Content revision data
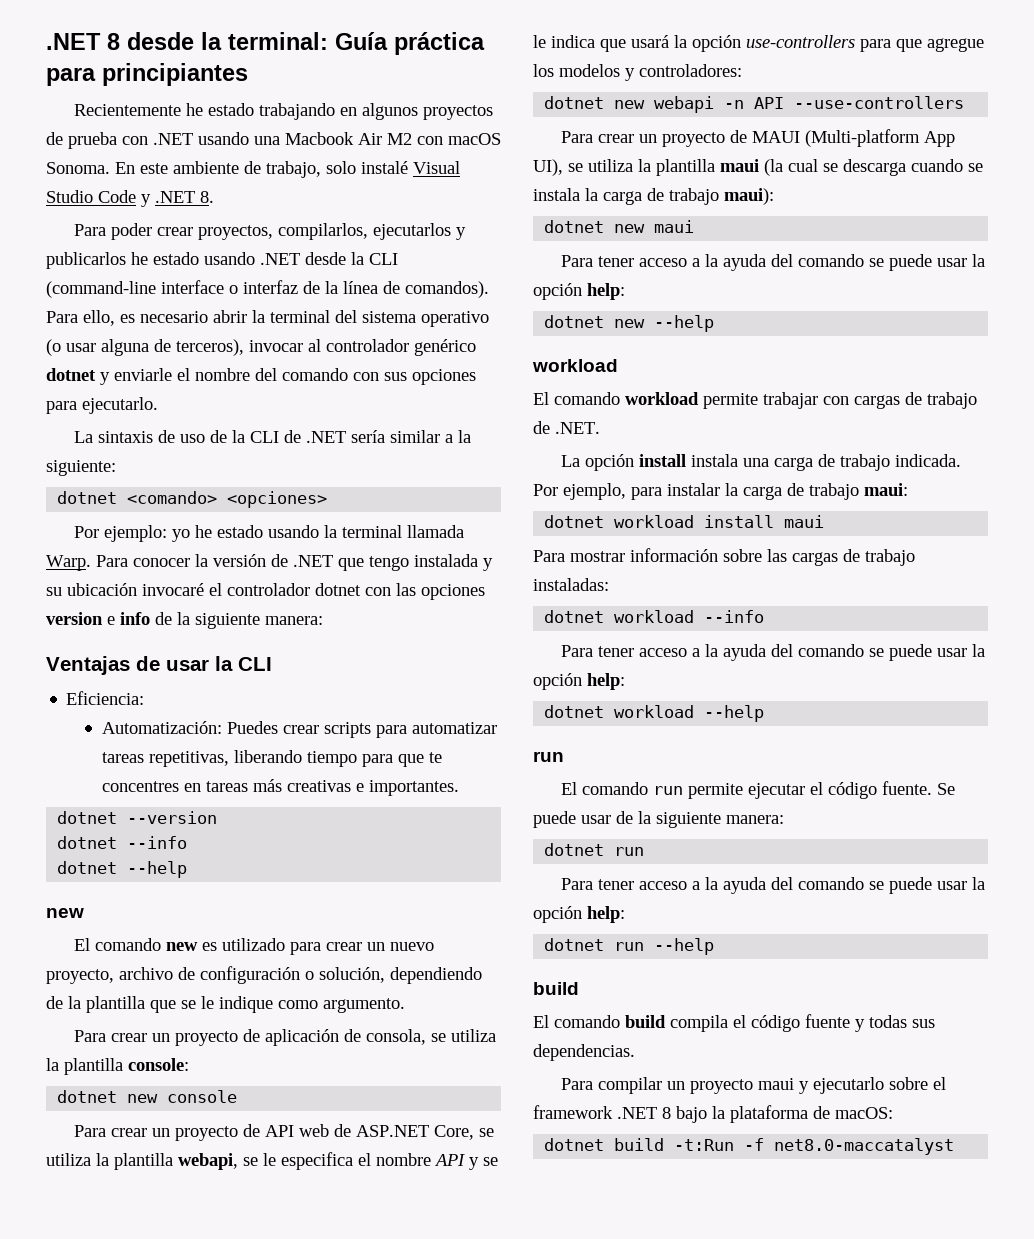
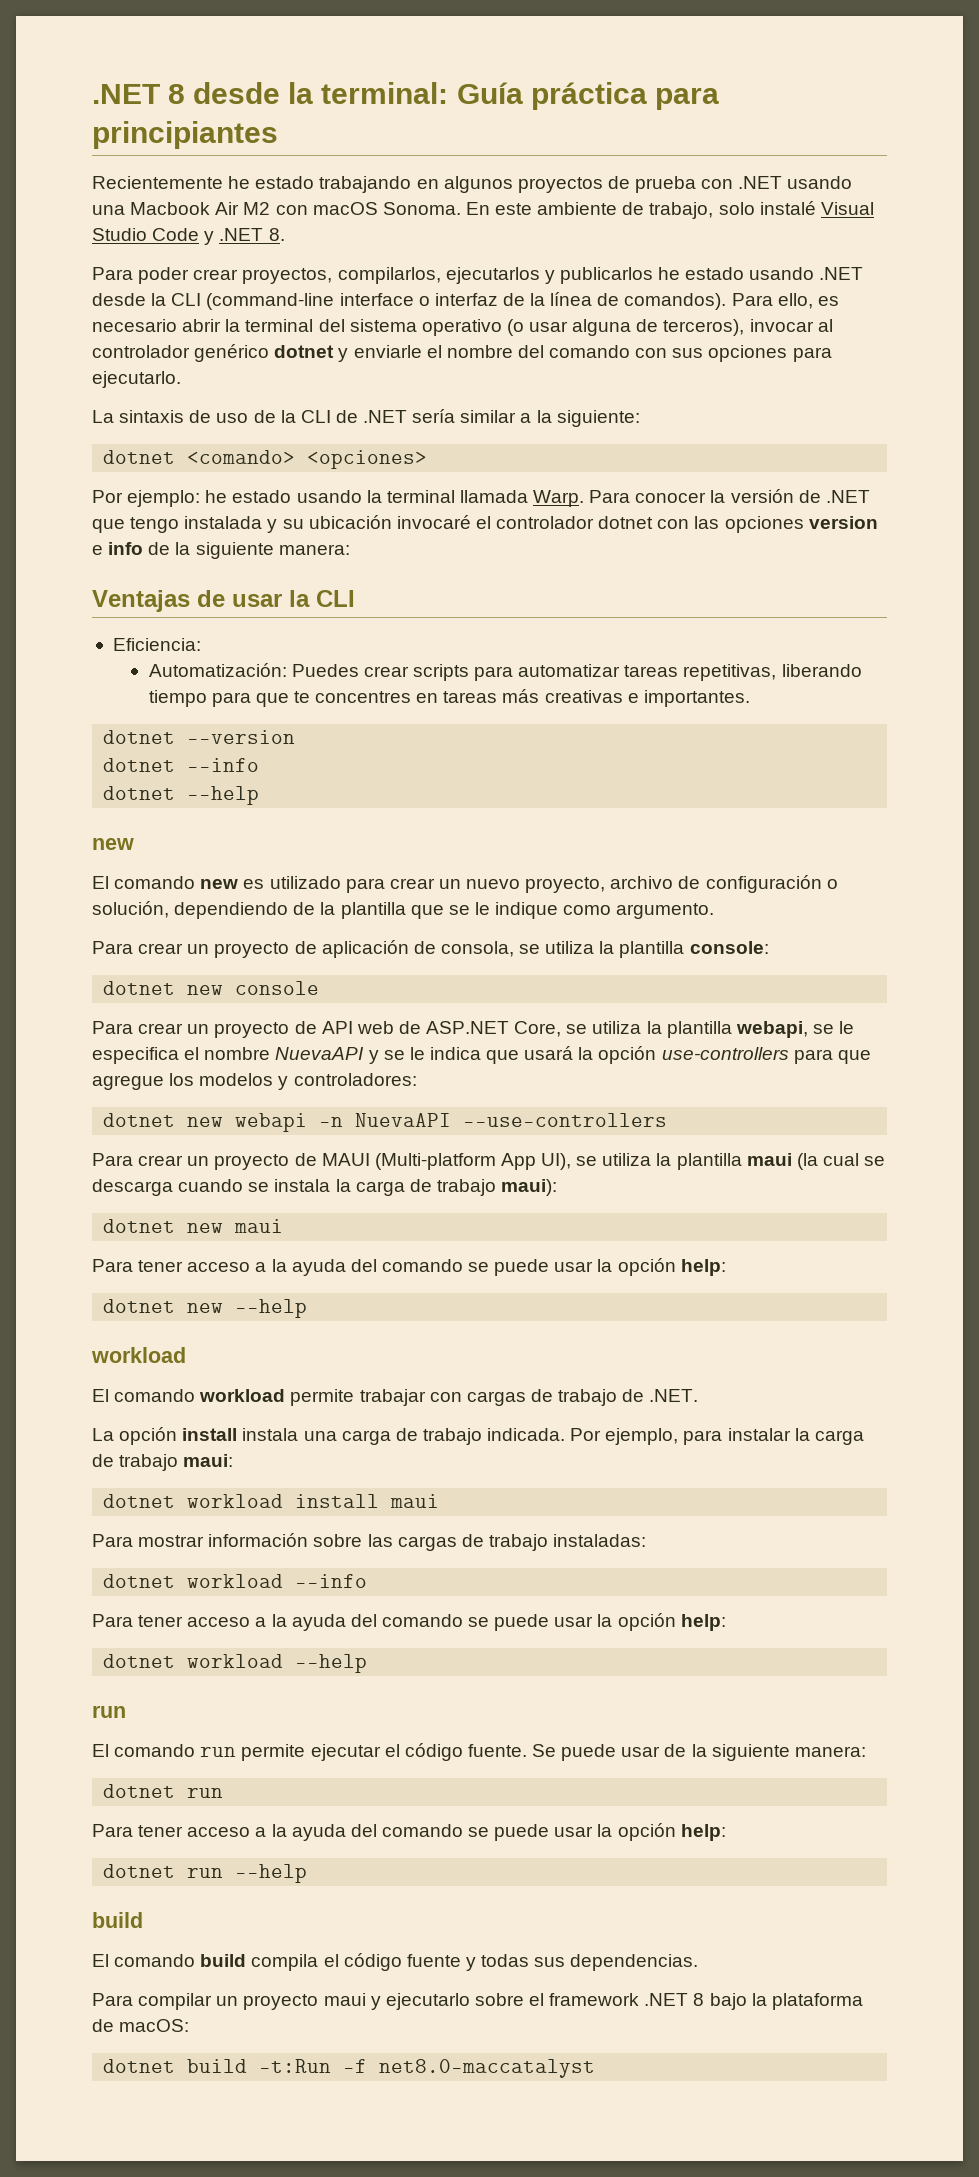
- Por ejemplo: yo he estado usando la terminal llamada Warp.
+ Por ejemplo: he estado usando la terminal llamada Warp.
- Para crear un proyecto de API web de ASP.NET Core, se utiliza la plantilla webapi, se le especifica el nombre API y se le indica que usará la opción use-controllers para que agregue los modelos y controladores:
+ Para crear un proyecto de API web de ASP.NET Core, se utiliza la plantilla webapi, se le especifica el nombre NuevaAPI y se le indica que usará la opción use-controllers para que agregue los modelos y controladores:
- dotnet new webapi -n API --use-controllers
+ dotnet new webapi -n NuevaAPI --use-controllers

*Work task:* Apart from the pictures, return every entry above exactly as given.

*Task response:*
- Por ejemplo: yo he estado usando la terminal llamada Warp.
+ Por ejemplo: he estado usando la terminal llamada Warp.
- Para crear un proyecto de API web de ASP.NET Core, se utiliza la plantilla webapi, se le especifica el nombre API y se le indica que usará la opción use-controllers para que agregue los modelos y controladores:
+ Para crear un proyecto de API web de ASP.NET Core, se utiliza la plantilla webapi, se le especifica el nombre NuevaAPI y se le indica que usará la opción use-controllers para que agregue los modelos y controladores:
- dotnet new webapi -n API --use-controllers
+ dotnet new webapi -n NuevaAPI --use-controllers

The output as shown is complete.